L’homme de 50 ans a été interpellé samedi par le Service de sécurité de la police (PST) dans un restaurant d’Oslo. Il était alors en réunion avec le diplomate russe qui vient d’être expulsé de Norvège. Le PST a décrit le Russe comme un officier du renseignement.

Le Russe, pour sa part, bénéficie de l’immunité diplomatique, ce qui signifie qu’il ne peut pas être poursuivi en Norvège, a informé mardi PST NTB.

Le Russe n’a donc pas été arrêté lorsque le PST est entré en action.

« Nous allons probablement nous concentrer uniquement sur le Norvégien. Les agents de renseignement et les diplomates jouissent de l’immunité. PST ne peut rien demander ici. Ce sera probablement le ministère des Affaires étrangères », a déclaré mardi le conseiller principal Martin Bernsen du PST.

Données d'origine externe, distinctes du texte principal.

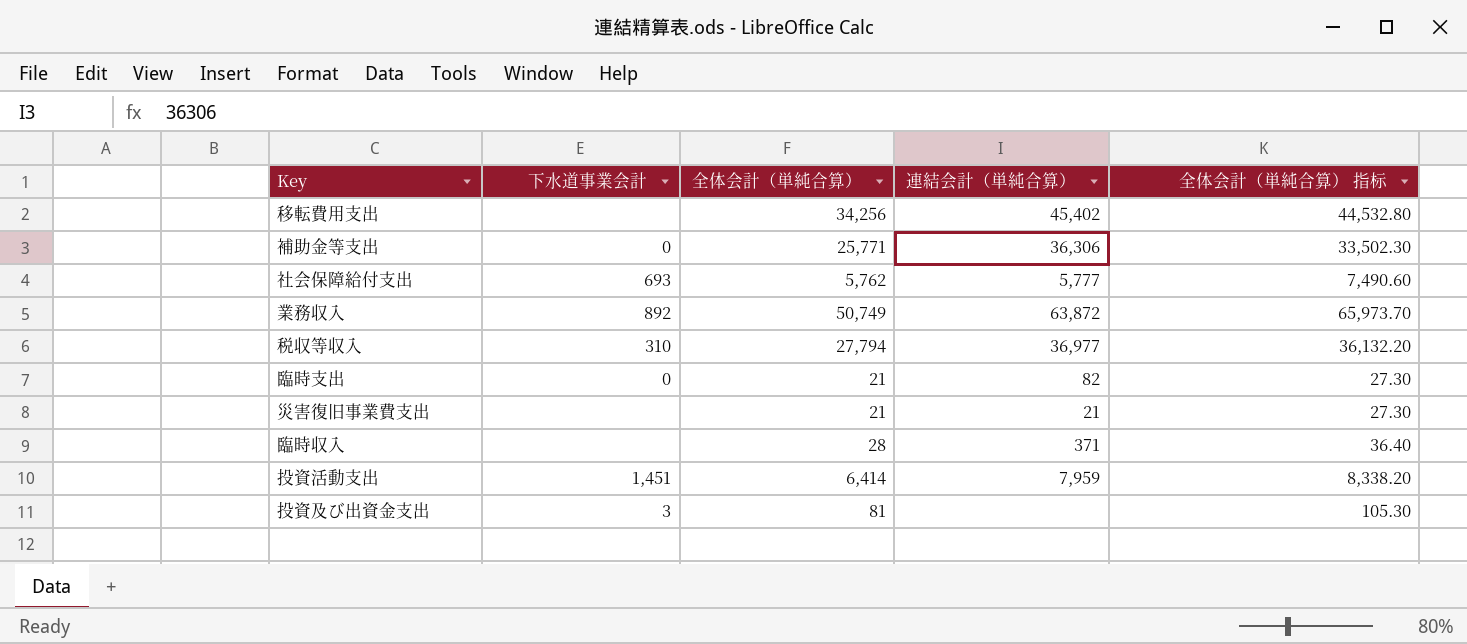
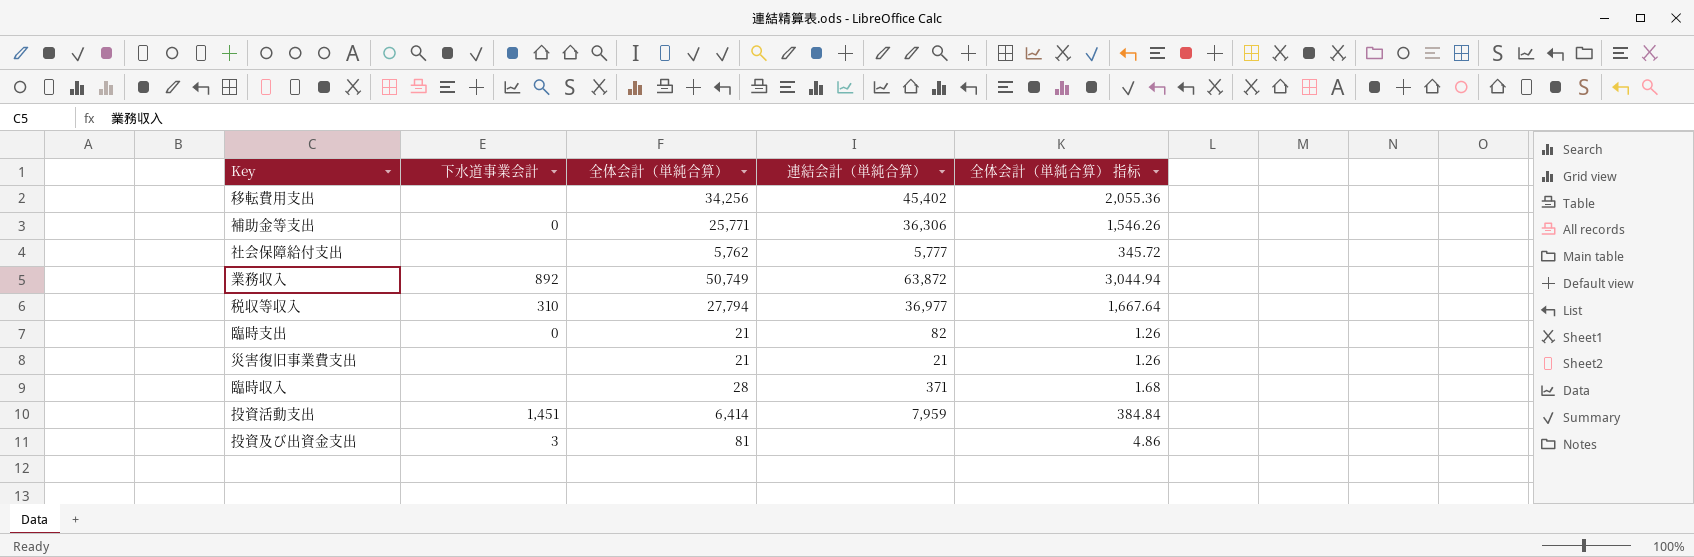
column 全体会計（単純合算） 指标 | formula: [全体会計（単純合算）] * 1.3 -> [全体会計（単純合算）] * 0.06
社会保障給付支出 | 下水道事業会計: 693 -> none

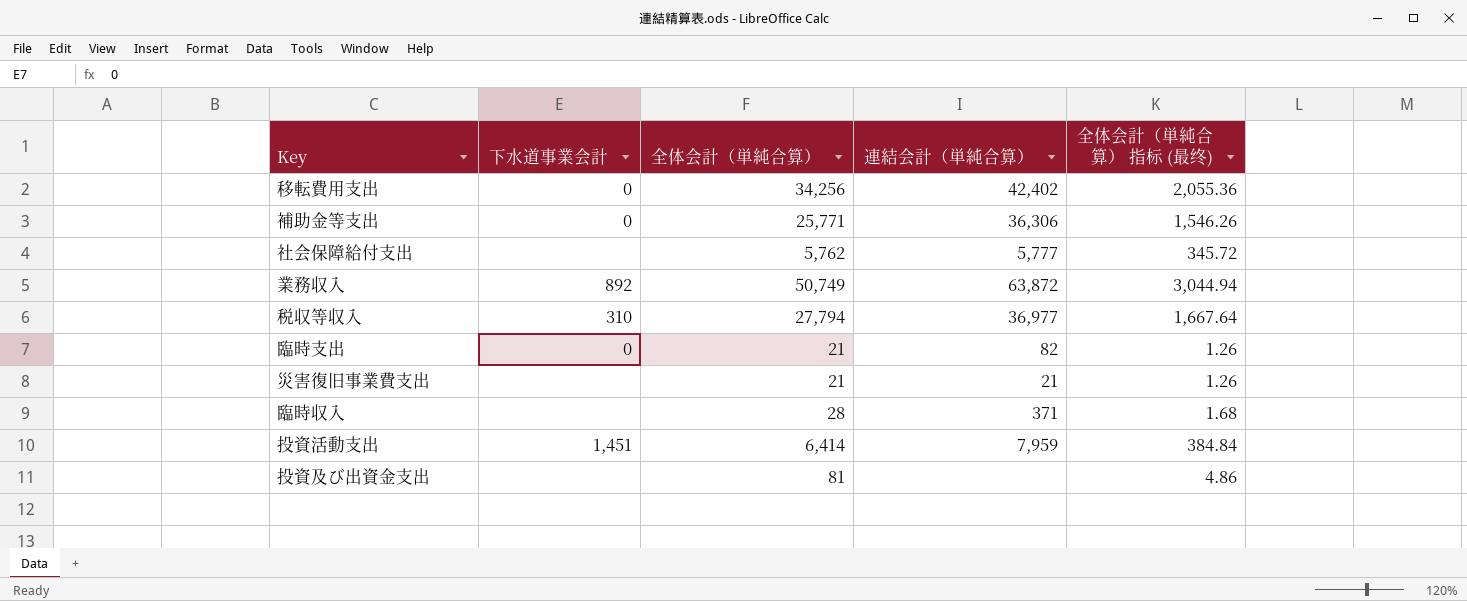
column name: 全体会計（単純合算） 指标 -> 全体会計（単純合算） 指标 (最终)
移転費用支出 | 下水道事業会計: none -> 0
移転費用支出 | 連結会計（単純合算）: 45,402 -> 42,402
投資及び出資金支出 | 下水道事業会計: 3 -> none

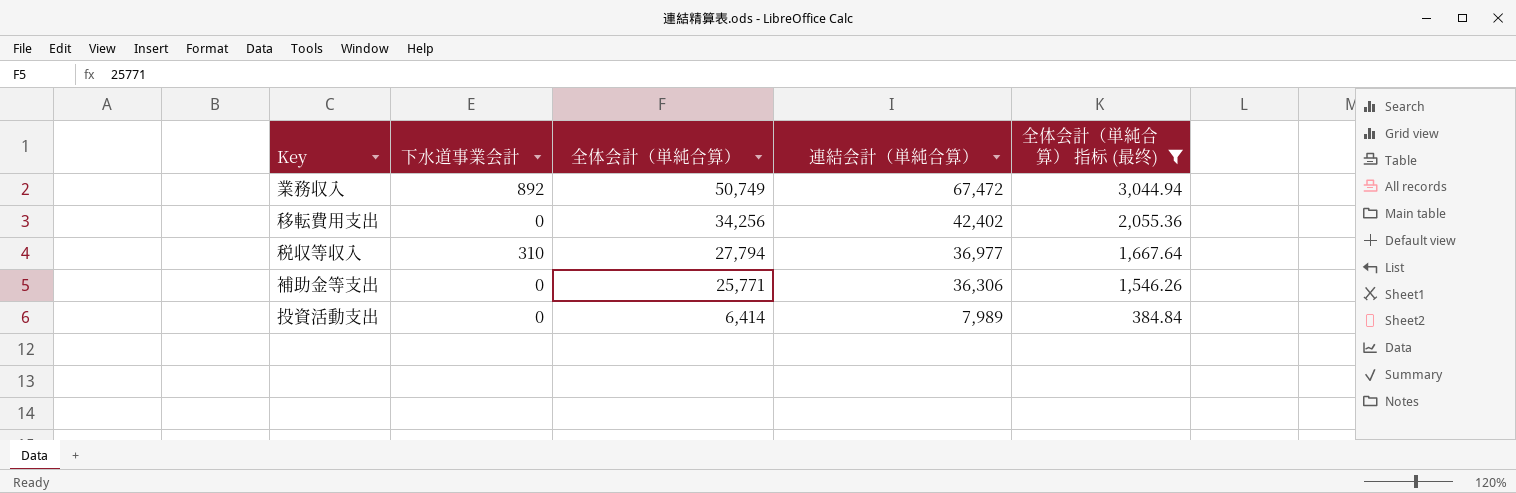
filter: none -> 全体会計（単純合算） 指标 (最终) >= 384.84
row order: none -> 全体会計（単純合算） descending
業務収入 | 連結会計（単純合算）: 63,872 -> 67,472
投資活動支出 | 下水道事業会計: 1,451 -> 0
投資活動支出 | 連結会計（単純合算）: 7,959 -> 7,989

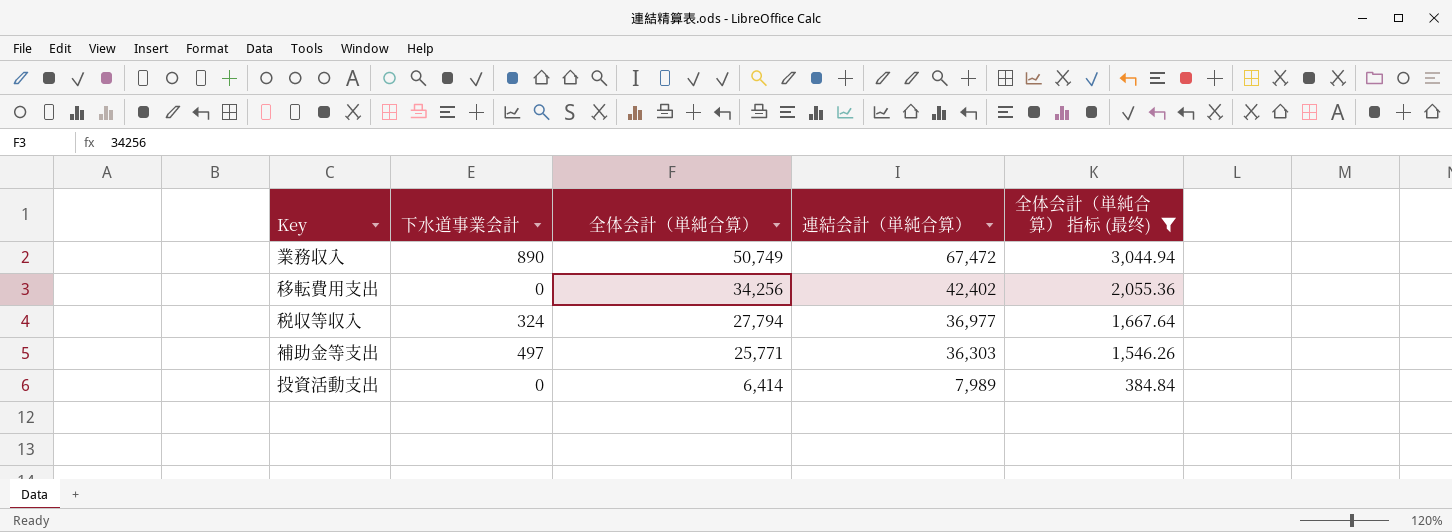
業務収入 | 下水道事業会計: 892 -> 890
税収等収入 | 下水道事業会計: 310 -> 324
補助金等支出 | 下水道事業会計: 0 -> 497
補助金等支出 | 連結会計（単純合算）: 36,306 -> 36,303

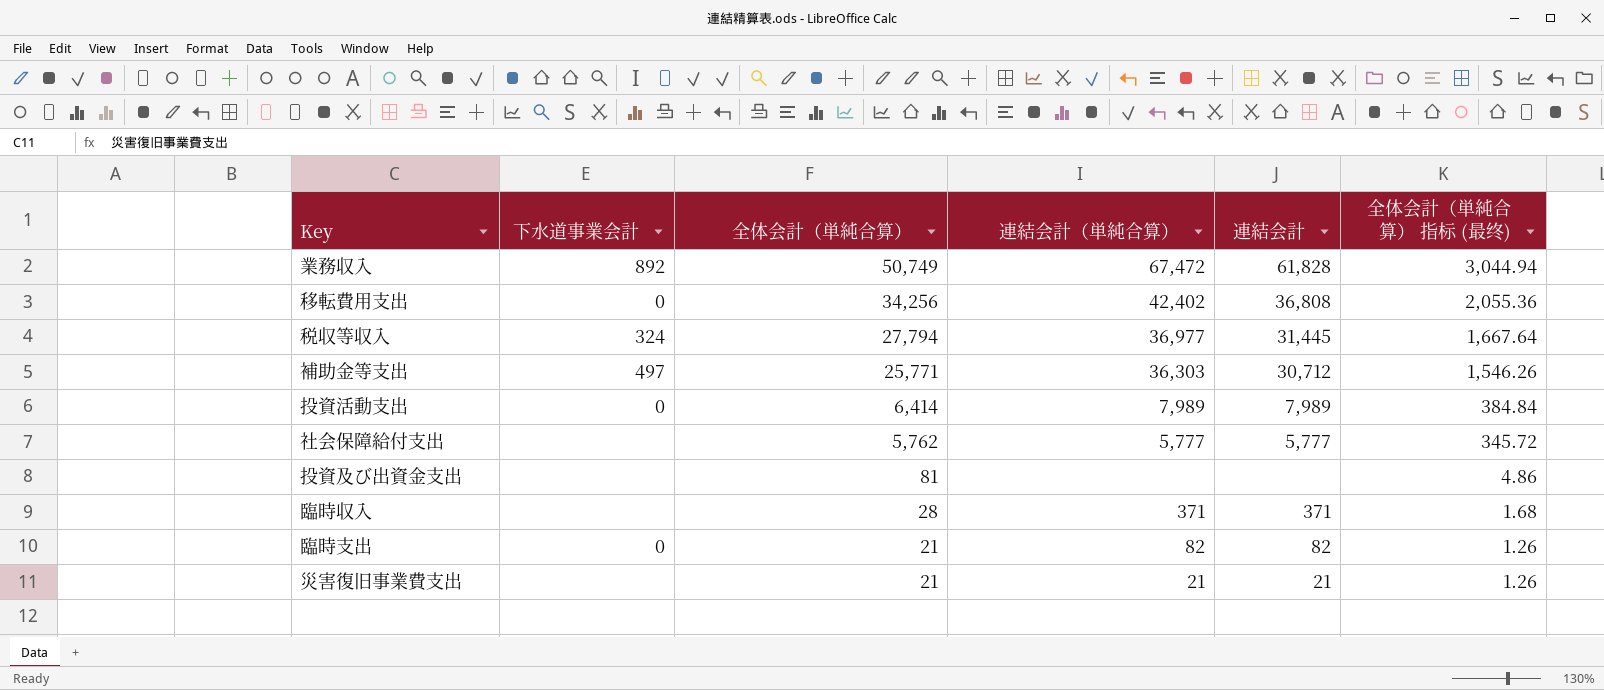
filter: 全体会計（単純合算） 指标 (最终) >= 384.84 -> none
column 連結会計 | position: none -> 5
業務収入 | 下水道事業会計: 890 -> 892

Selon PST, le diplomate russe a dû rencontrer à plusieurs reprises le Norvégien désormais accusé d’espionnage.

Argent reçu
Le Norvégien nie toute culpabilité pénale dans l’affaire mais a, lors de l’interrogatoire, admis avoir reçu de l’argent pour fournir des informations.

L’homme travaillait chez DNV GL (anciennement Det Norske Veritas) et, grâce à son travail, avait accès à des documents classifiés. La peine de prison prononcée lundi par le tribunal de district d’Oslo indique que l’homme de 50 ans a remis des informations au contact en échange d’une « somme d’argent non négligeable ».

DNV GL déclare que les accusés ont principalement travaillé avec une technologie de matériaux de pointe. Il n’avait pas d’habilitation de sécurité et n’a donc pas travaillé sur des projets de défense.